Screenshot and code edit data >>

______________________________

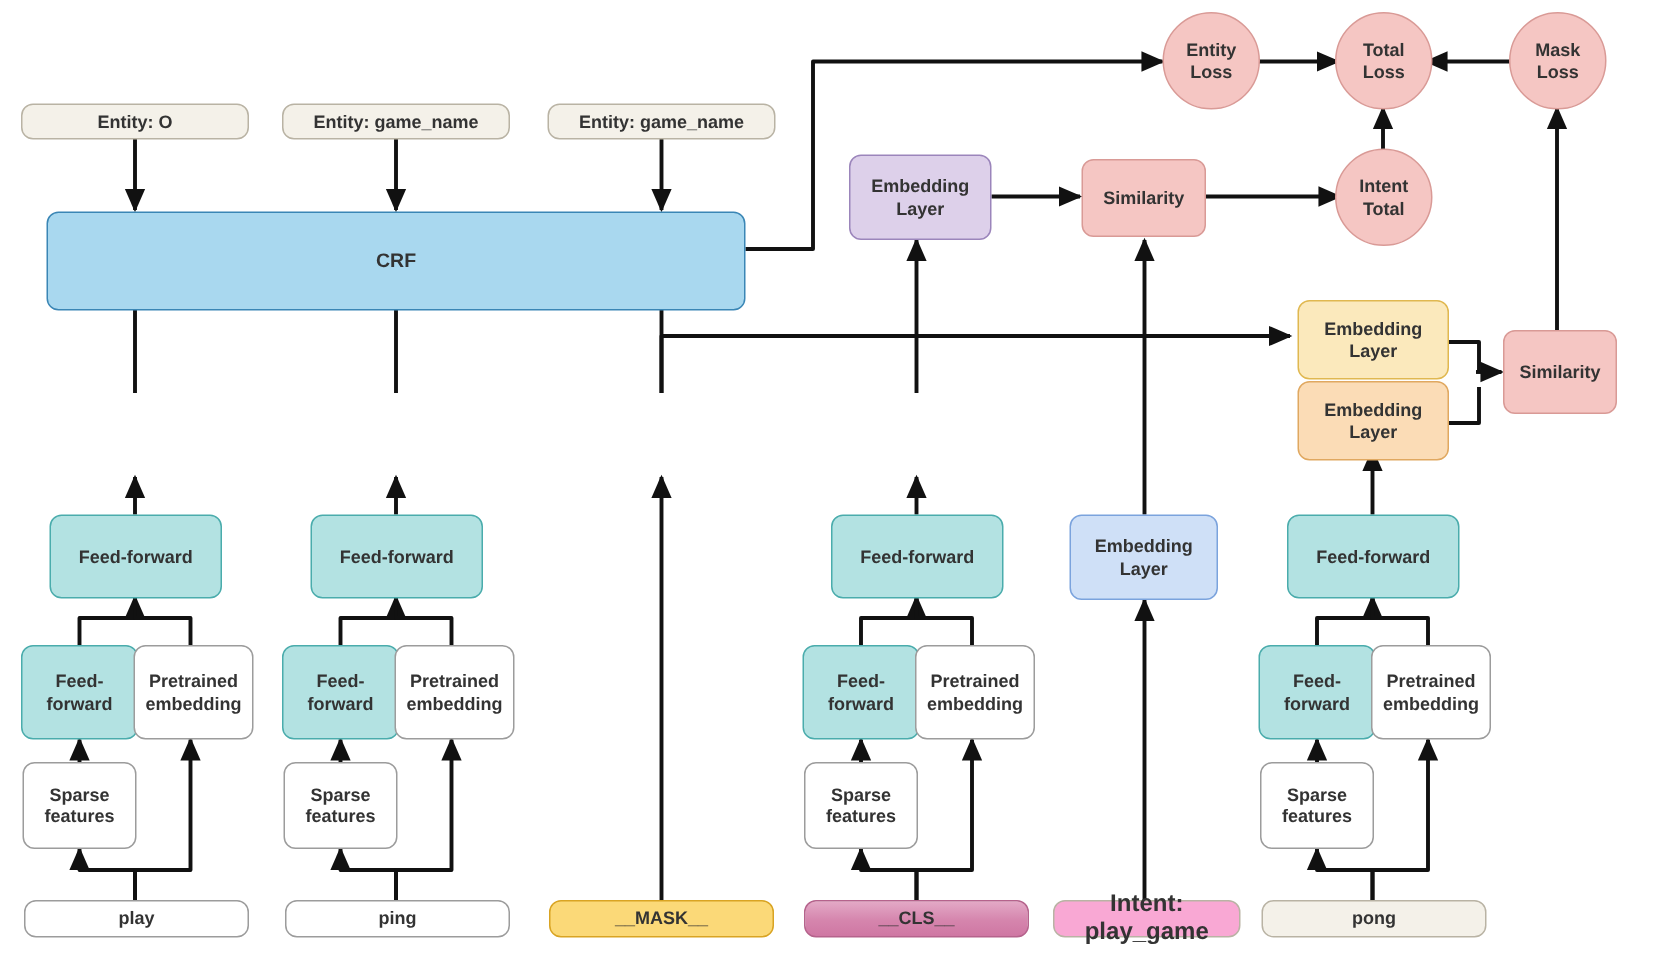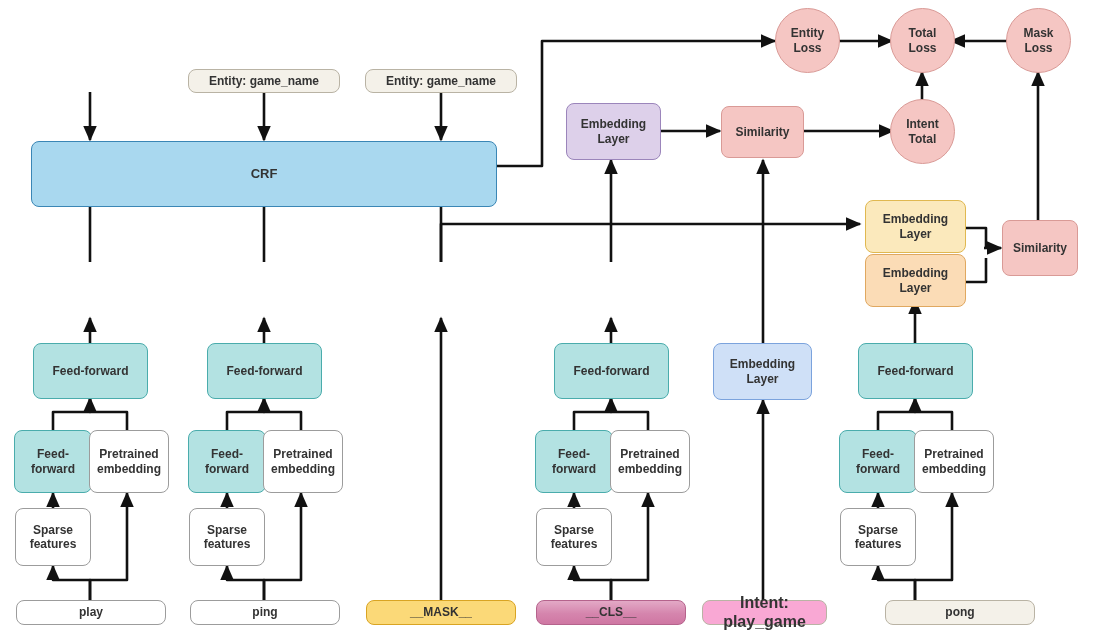--- a/index.html
+++ b/index.html
@@ -132,6 +132,7 @@
     <path class="wire" d="M915,600 L915,580 L952,580 L952,493" marker-end="url(#ah)"></path>
   </svg>
 
+  <div class="node rect" style="left:14px;top:69px;width:152px;height:24px;background:#f4f1e9;border-color:#b9b3a4;font-size:12px;">Entity: O</div>
   <div class="node rect" style="left:188px;top:69px;width:152px;height:24px;background:#f4f1e9;border-color:#b9b3a4;font-size:12px;">Entity: game_name</div>
   <div class="node rect" style="left:365px;top:69px;width:152px;height:24px;background:#f4f1e9;border-color:#b9b3a4;font-size:12px;">Entity: game_name</div>
 

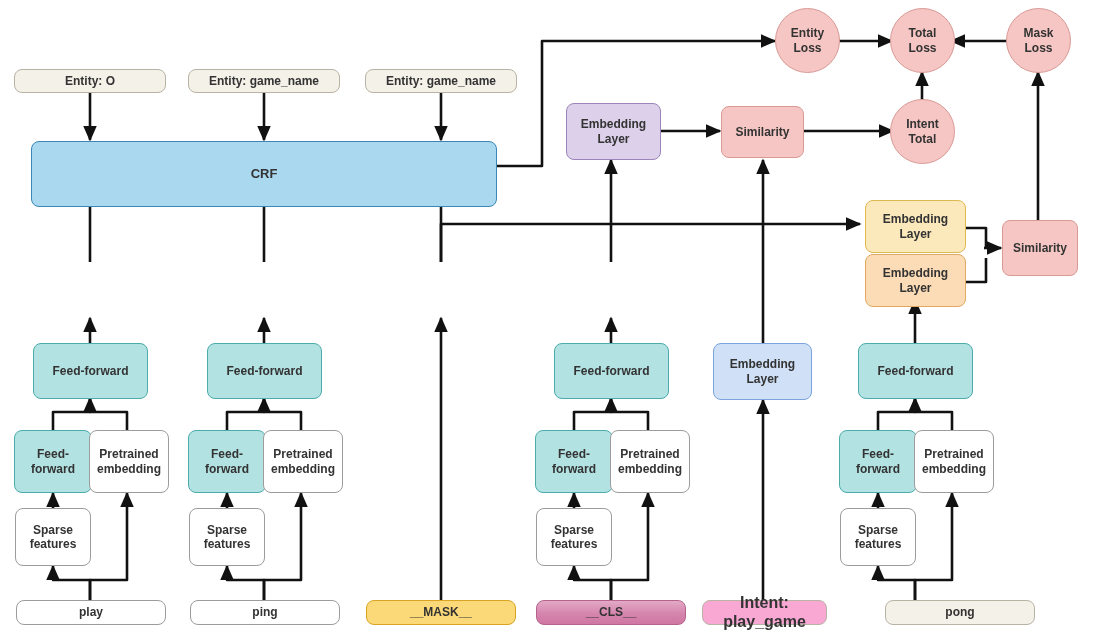--- a/index.html
+++ b/index.html
@@ -198,7 +198,7 @@
 embedding</div>
   <div class="node rect" style="left:840px;top:508px;width:76px;height:58px;background:#ffffff;border-color:#9c9c9c;font-size:12px;">Sparse
 features</div>
-  <div class="node rect" style="left:841px;top:600px;width:150px;height:25px;background:#f4f1e9;border-color:#b9b3a4;font-size:12px;margin-left:44px;">pong</div>
+  <div class="node rect" style="left:841px;top:600px;width:150px;height:25px;background:#f4f1e9;border-color:#b9b3a4;font-size:12px;">pong</div>
 
 </div>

______________________________

Task >>
All the records need to be retyped word for word, except for the pictures.

Reply >>
--- a/index.html
+++ b/index.html
@@ -132,6 +132,7 @@
     <path class="wire" d="M915,600 L915,580 L952,580 L952,493" marker-end="url(#ah)"></path>
   </svg>
 
+  <div class="node rect" style="left:14px;top:69px;width:152px;height:24px;background:#f4f1e9;border-color:#b9b3a4;font-size:12px;">Entity: O</div>
   <div class="node rect" style="left:188px;top:69px;width:152px;height:24px;background:#f4f1e9;border-color:#b9b3a4;font-size:12px;">Entity: game_name</div>
   <div class="node rect" style="left:365px;top:69px;width:152px;height:24px;background:#f4f1e9;border-color:#b9b3a4;font-size:12px;">Entity: game_name</div>
 

--- a/index.html
+++ b/index.html
@@ -198,7 +198,7 @@
 embedding</div>
   <div class="node rect" style="left:840px;top:508px;width:76px;height:58px;background:#ffffff;border-color:#9c9c9c;font-size:12px;">Sparse
 features</div>
-  <div class="node rect" style="left:841px;top:600px;width:150px;height:25px;background:#f4f1e9;border-color:#b9b3a4;font-size:12px;margin-left:44px;">pong</div>
+  <div class="node rect" style="left:841px;top:600px;width:150px;height:25px;background:#f4f1e9;border-color:#b9b3a4;font-size:12px;">pong</div>
 
 </div>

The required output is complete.